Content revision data
====
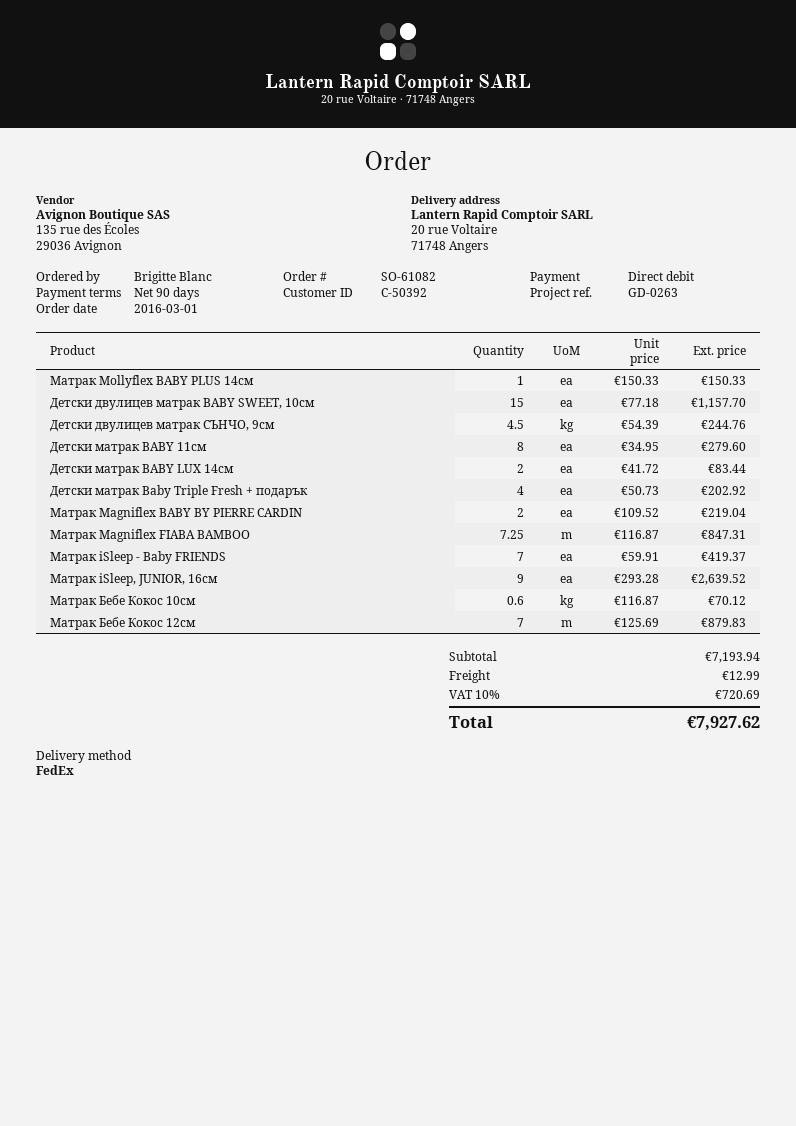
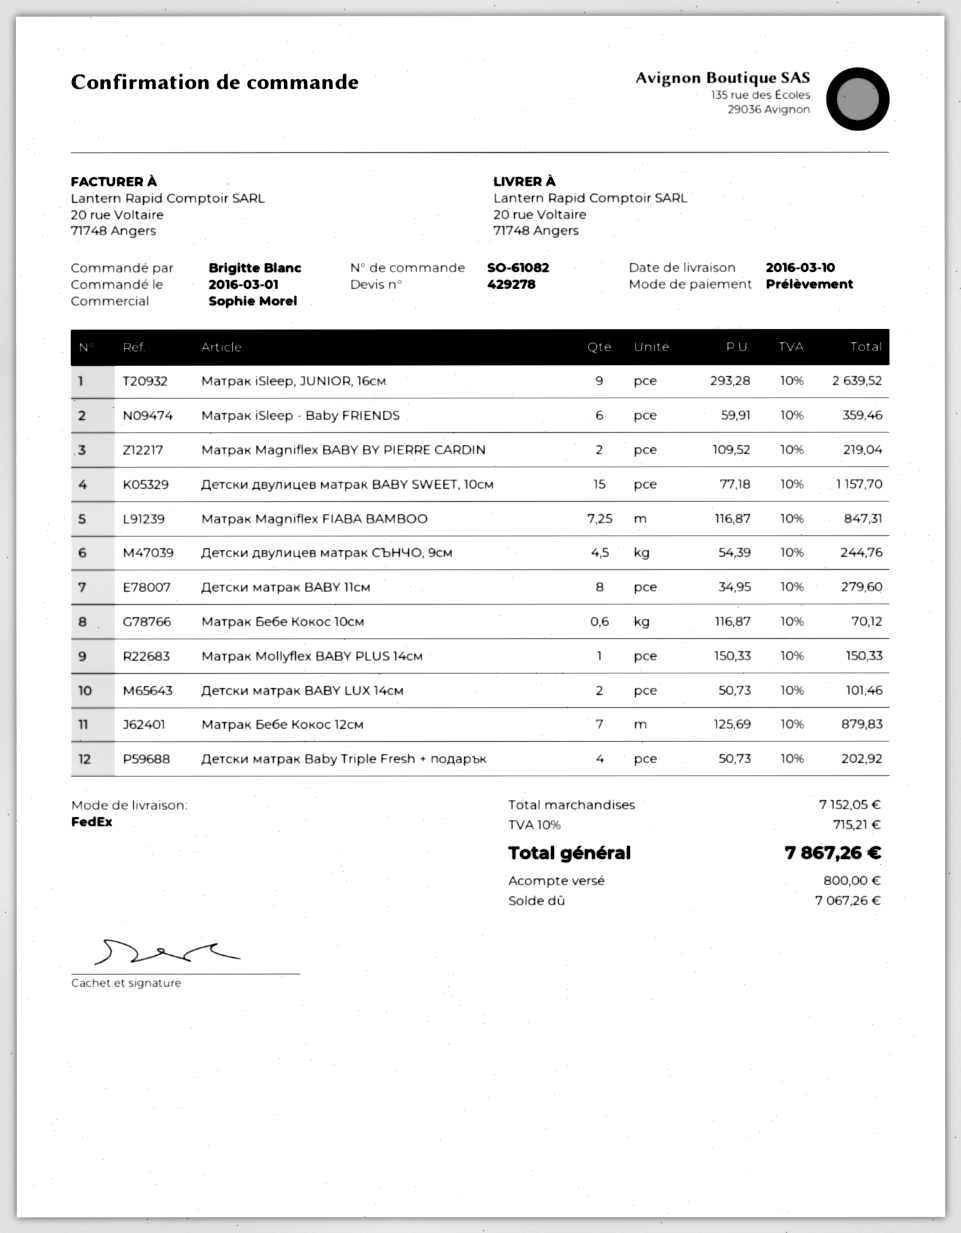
Детски матрак BABY LUX 14см: 2 x 41.72 = 83.44 -> 2 x 50.73 = 101.46
Матрак iSleep - Baby FRIENDS: 7 x 59.91 = 419.37 -> 6 x 59.91 = 359.46
subtotal: 7193.94 -> 7152.05
shipping: 12.99 -> none
tax: 10% = 720.69 -> 10% = 715.21
total: 7927.62 -> 7867.26

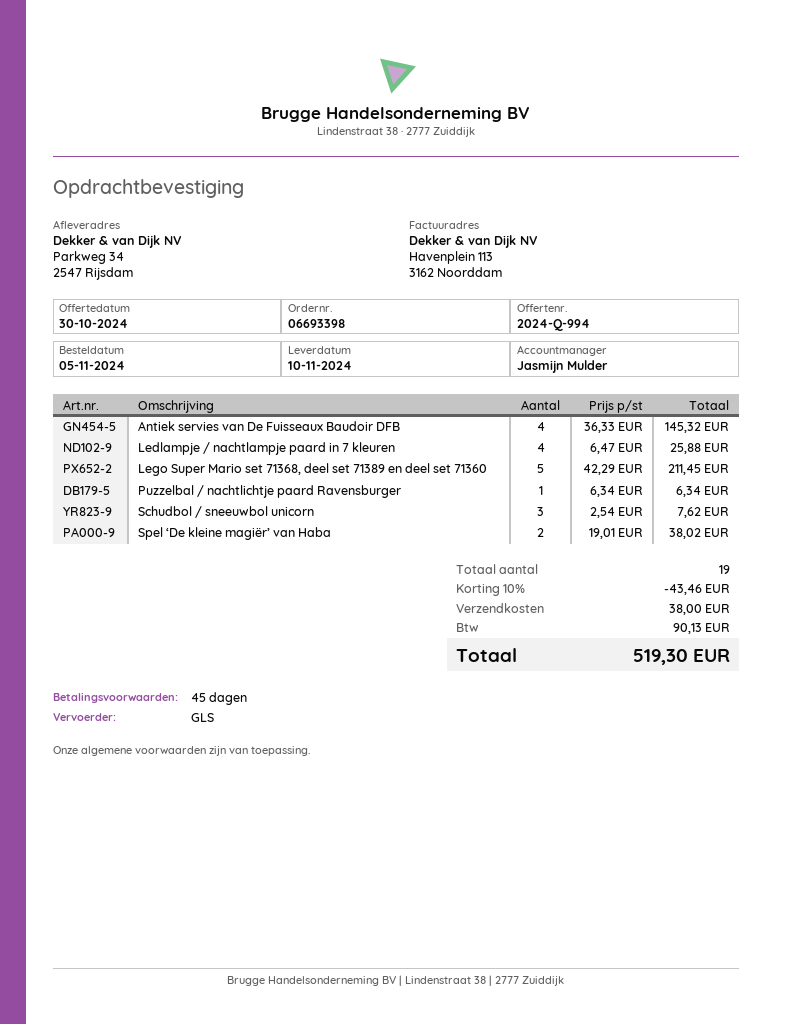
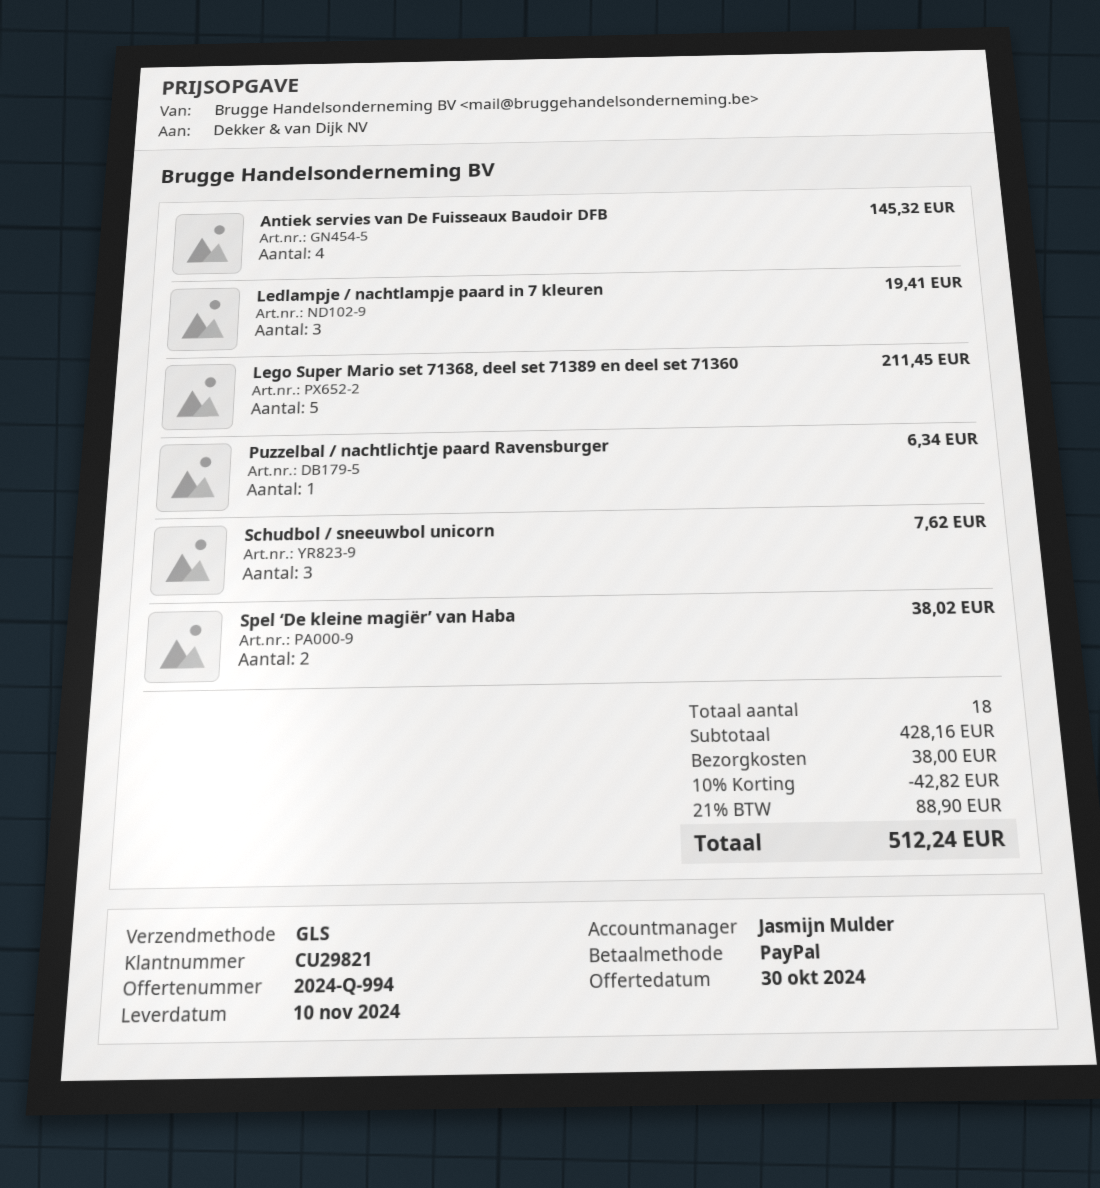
Ledlampje / nachtlampje paard in 7 kleuren: 4 for 25.88 -> 3 for 19.41
total quantity: 19 -> 18
discount: 10% = 43.46 -> 10% = 42.82
tax: 90.13 -> 88.90
total: 519.30 -> 512.24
====
**Required action:**
Reproduce every record in full. Leave out the images.

**Solution to the exercise:**
Детски матрак BABY LUX 14см: 2 x 41.72 = 83.44 -> 2 x 50.73 = 101.46
Матрак iSleep - Baby FRIENDS: 7 x 59.91 = 419.37 -> 6 x 59.91 = 359.46
subtotal: 7193.94 -> 7152.05
shipping: 12.99 -> none
tax: 10% = 720.69 -> 10% = 715.21
total: 7927.62 -> 7867.26

Ledlampje / nachtlampje paard in 7 kleuren: 4 for 25.88 -> 3 for 19.41
total quantity: 19 -> 18
discount: 10% = 43.46 -> 10% = 42.82
tax: 90.13 -> 88.90
total: 519.30 -> 512.24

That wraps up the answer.